Happening Now

Spinning the budget, kicking the can down the road while the roads (and Amtrak) deteriorate

November 26, 2013

Written By Ross Capon

Amtrak figured in a rather positive way in a November 21 Washington Post editorial, “Where the money is: As Congress faces yet another spending deadline, it continues to ignore the true debt problem.” The Post was ridiculing suggestions about what would constitute meaningful budget savings. Here’s the key passage: The Congressional Budget Office’s latest report on deficit-reduction says “Congress and the president must resolve to tackle programs and tax breaks that benefit middle- and upper-middle-class America. That’s not what you generally hear from Republicans, who emphasize savings from, say, eliminating Amtrak subsidies (a mere $15 billion item over 10 years, according to the CBO report) or tightening food stamp eligibility ($50 billion).” The editorial goes on to chastise Democrats for putting too much faith in eliminating such things as “tax preferences for oil drilling and the like ($34 billion).”

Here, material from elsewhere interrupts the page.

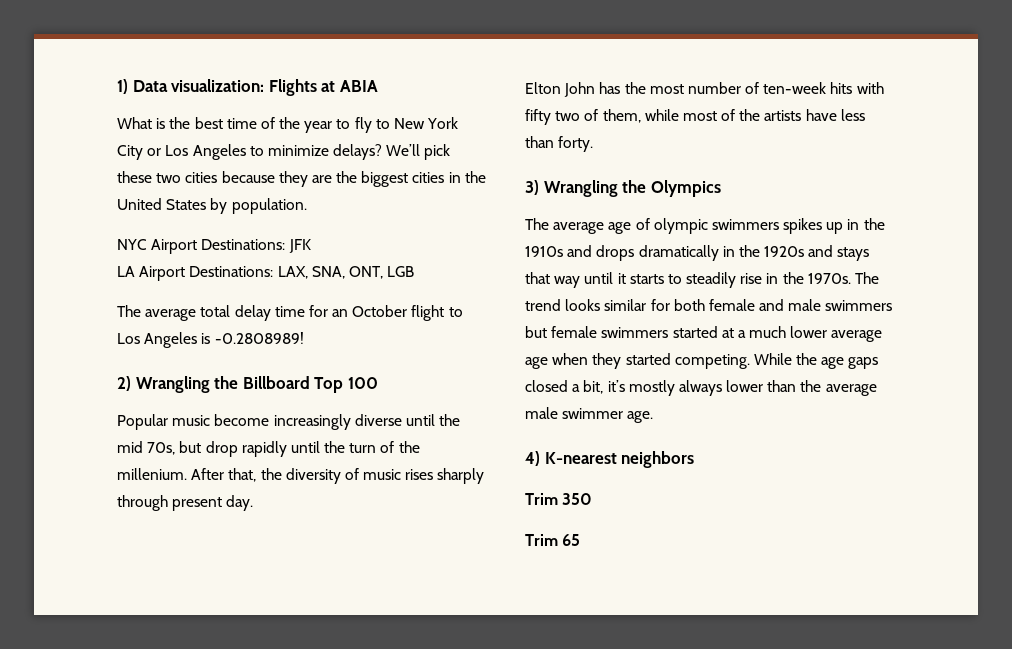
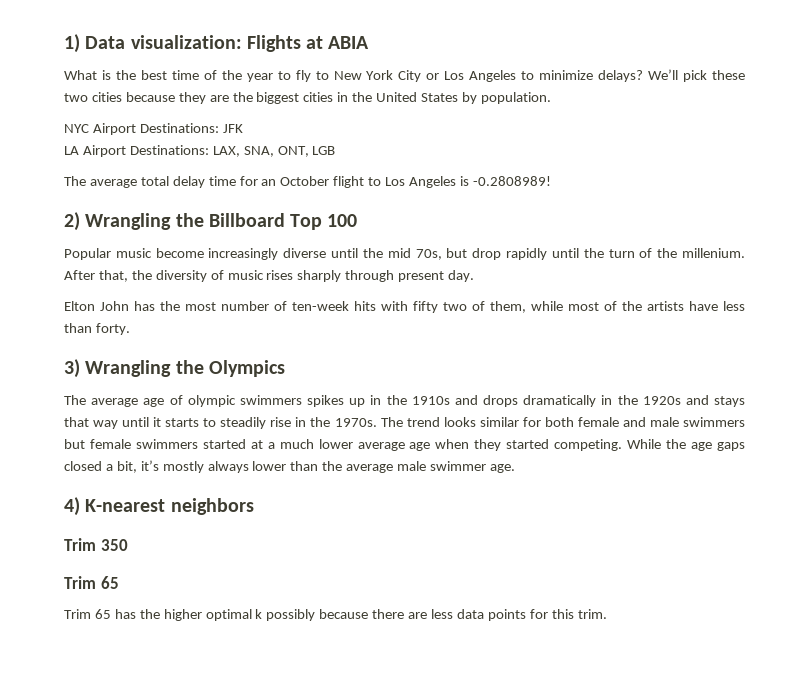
(581, 540) none -> [64,609,607,621] // Trim 65 has the higher optimal k possibly because there are less data points for this trim.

And back on November 4, the Financial Times lead story was headlined, “US growth fears as across-the-board budget cuts hit public investment.” Here’s the first sentence and another key sentence: “Public investment in the US has hit its lowest level since demobilization after the second world war, largely as a result of Republican success in stymieing President Barack Obama’s push for more spending on infrastructure, science and education. … The biggest falls are in infrastructure, especially construction of schools and highways by states and municipalities.” An inside story reported that the town of Marlette, MI, is one of “a number of small communities that have pulverized their roads and gone back to gravel.”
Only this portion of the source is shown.